Regulation of Histone Deacetylase in Waldenström Macroglobulinemia

Background: Waldenström’s Macroglobulinemia (WM) is an incurable lymphoplasmacytic lymphoma with limited options of therapy. Histone deacetylase (HDAC) inhibitors represent promising new treatment strategy in B cell malignancies. We therefore investigated the in vitro effect of the novel hydroxamic acid derivative HDAC inhibitor LBH589 in WM.

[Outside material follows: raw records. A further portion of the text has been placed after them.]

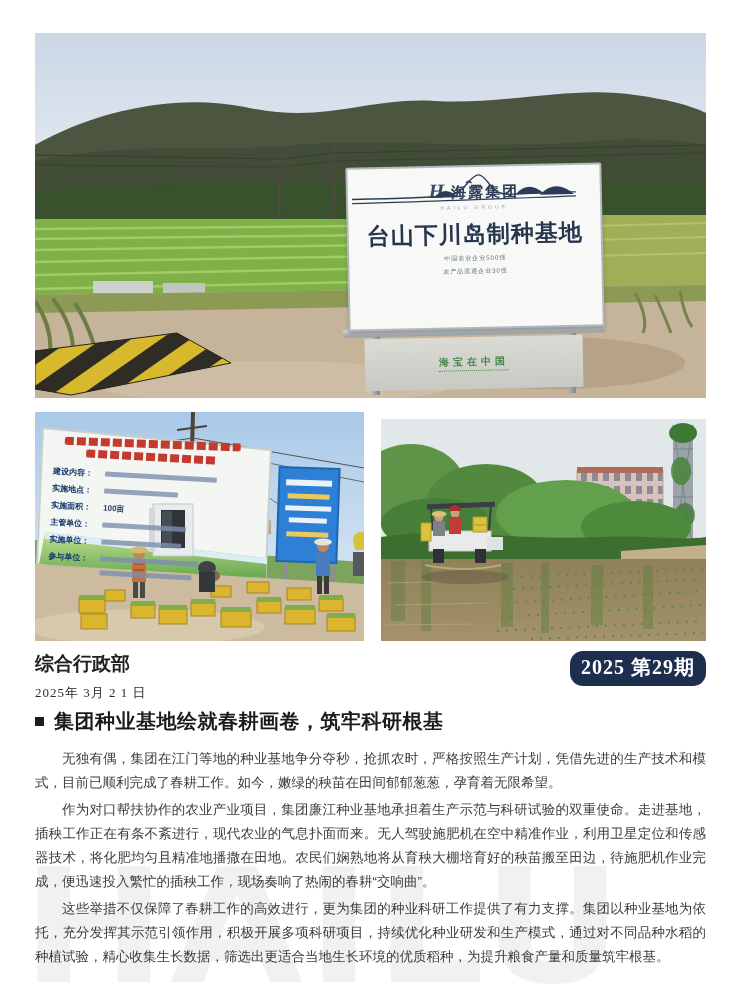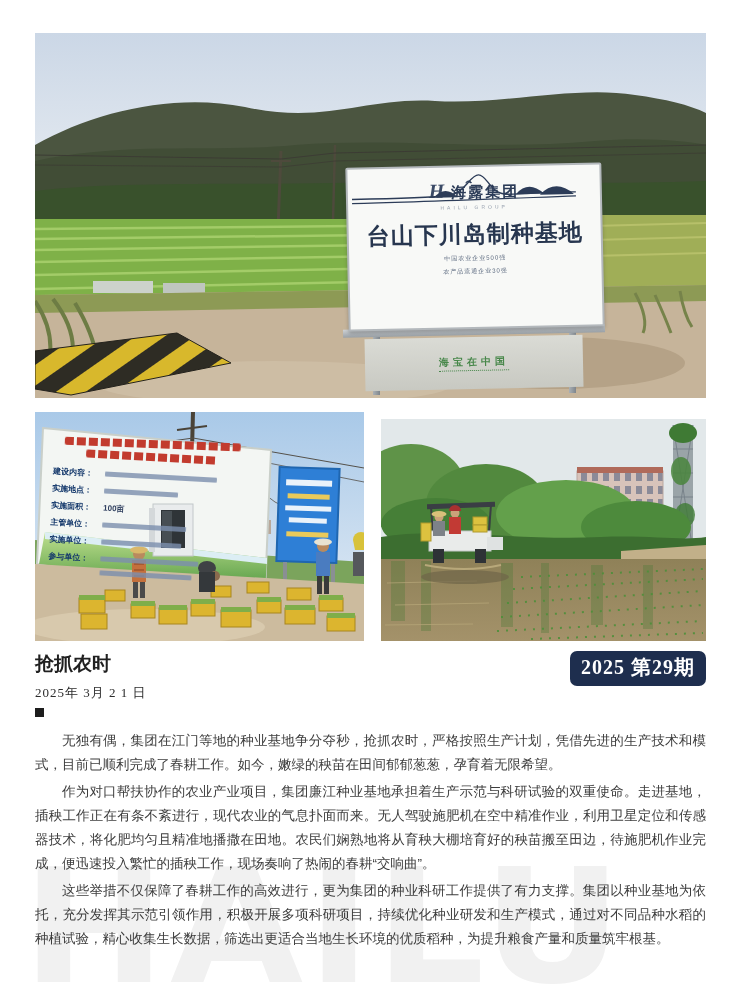--- a/index.html
+++ b/index.html
@@ -52,21 +52,21 @@
   .w1{width:112px;} .w2{width:74px;} .w4{width:84px;} .w5{width:80px;} .w6{width:98px;}
   .bb-cont{margin-left:52px;width:92px;}
 
   
   .masthead{position:absolute;left:35px;top:651px;width:671px;display:flex;
     justify-content:space-between;align-items:flex-start;z-index:2;}
   .dept{font-family:"Liberation Serif","DejaVu Serif",serif;font-size:19px;font-weight:bold;color:#202020;}
   .issue-date{font-family:"Liberation Serif","DejaVu Serif",serif;font-size:13px;color:#2b2b2b;
     letter-spacing:1px;margin-top:7px;}
   .badge{background:#1e2e4e;color:#ffffff;font-family:"Liberation Serif","DejaVu Serif",serif;
-    font-weight:bold;font-size:20px;padding:3px 11px 5px;border-radius:7px;letter-spacing:1px;}
+    font-weight:bold;font-size:20px;padding:3px 11px 5px;border-radius:13px;letter-spacing:1px;}
   .article{position:absolute;left:35px;top:708px;width:671px;z-index:2;}
   .headline{display:flex;align-items:center;margin:0 0 12px 0;}
   .headline .bullet{width:9px;height:9px;background:#1d1d1d;margin-right:10px;flex:none;}
   .headline .txt{font-size:20px;font-weight:bold;color:#1b1b1b;letter-spacing:.5px;}
   .article p{margin:0 0 3px 0;font-size:13.5px;line-height:24px;color:#3c3c3c;
     text-align:justify;text-indent:2em;}
 
   
   .watermark{position:absolute;left:22px;top:842px;width:740px;z-index:0;
     font-family:"DejaVu Sans","Liberation Sans",sans-serif;font-weight:800;font-size:172px;
@@ -367,28 +367,29 @@
         <rect x="52" y="102" width="12" height="15" fill="#7d8288"></rect>
         <rect x="52" y="130" width="11" height="14" fill="#2e3236"></rect>
         <rect x="94" y="130" width="11" height="14" fill="#2e3236"></rect>
         <path d="M44,146 q40,8 76,0" stroke="#b8a87a" stroke-width="2" fill="none"></path>
       </g>
     </svg>
   </figure>
 
   <header class="masthead">
     <div>
-      <div class="dept">抢抓农时</div>
+      <div class="dept">综合行政部</div>
       <div class="issue-date">2025年 3月 2 1 日</div>
     </div>
     <div class="badge">2025 第29期</div>
   </header>
 
   <main class="article">
     <h1 class="headline">
       <span class="bullet"></span>
+      <span class="txt">集团种业基地绘就春耕画卷，筑牢科研根基</span>
     </h1>
     <p>无独有偶，集团在江门等地的种业基地争分夺秒，抢抓农时，严格按照生产计划，凭借先进的生产技术和模式，目前已顺利完成了春耕工作。如今，嫩绿的秧苗在田间郁郁葱葱，孕育着无限希望。</p>
     <p>作为对口帮扶协作的农业产业项目，集团廉江种业基地承担着生产示范与科研试验的双重使命。走进基地，插秧工作正在有条不紊进行，现代农业的气息扑面而来。无人驾驶施肥机在空中精准作业，利用卫星定位和传感器技术，将化肥均匀且精准地播撒在田地。农民们娴熟地将从育秧大棚培育好的秧苗搬至田边，待施肥机作业完成，便迅速投入繁忙的插秧工作，现场奏响了热闹的春耕“交响曲”。</p>
     <p>这些举措不仅保障了春耕工作的高效进行，更为集团的种业科研工作提供了有力支撑。集团以种业基地为依托，充分发挥其示范引领作用，积极开展多项科研项目，持续优化种业研发和生产模式，通过对不同品种水稻的种植试验，精心收集生长数据，筛选出更适合当地生长环境的优质稻种，为提升粮食产量和质量筑牢根基。</p>
   </main>
 
 </div>
 
 </body></html>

Methods: WM cell lines (BCWM1 and WSU-WM) and IgM secreting low-grade lymphoma cell lines (MEC1, RL) were used. Bone marrow primary CD19+ cells and bone marrow stromal cells (BMSC) were obtained from patients with WM after informed consent. Cytotoxicity and DNA synthesis were measured by MTS assay and thymidine uptake assay. Cell signaling and apoptotic pathways were determined by Western Blot and immunofluorescence.

Results: LBH589 induced a significant decrease of proliferation and triggered cytotoxicity in all cell lines tested and primary CD19+ WM cells (IC50 of 20–40nM), even in the presence of BMSC, IL-6 and IGF-1, which induce resistance to conventional therapies. Importantly, LBH589 did not induce cytotoxicity in healthy donor peripheral blood mononuclear cells. LBH589 induced both intrinsic and extrinsic apoptotic pathways, with caspase-9, caspase-8, caspase-3, and PARP cleavage in a dose-dependent manner. We also demonstrated significant upregulation of the proapoptotic transcription factor p53 and down-regulation of the anti-apoptotic proteins BclxL, Mcl-1 and c-myc. We then demonstrated that LBH589 induced apoptosis in WM cells in a caspase-independent manner through induction of autophagy, as shown by upregulation of LC3B and Rab7 expression. We further determined the mechanism of action of LBH589 in WM, investigating the effect of LBH589 on histone acetylation and NF-kB pathways. We found that LBH589 induced a dose-dependent increase in histone H3-H4 acetylation; and inhibited both canonical and non-canonical pathways of NF-κB, as shown by western blot and immunofluorescence. In addition, LBH589 augmented rituximab, fludarabine, bortezomib, and perifosine-induced cyotoxicity in WM cells.

Conclusion: LBH589 has significant antitumor activity in WM in vitro, providing the framework for clinical trials evaluating LBH589 as a new therapeutic agent in patients with WM.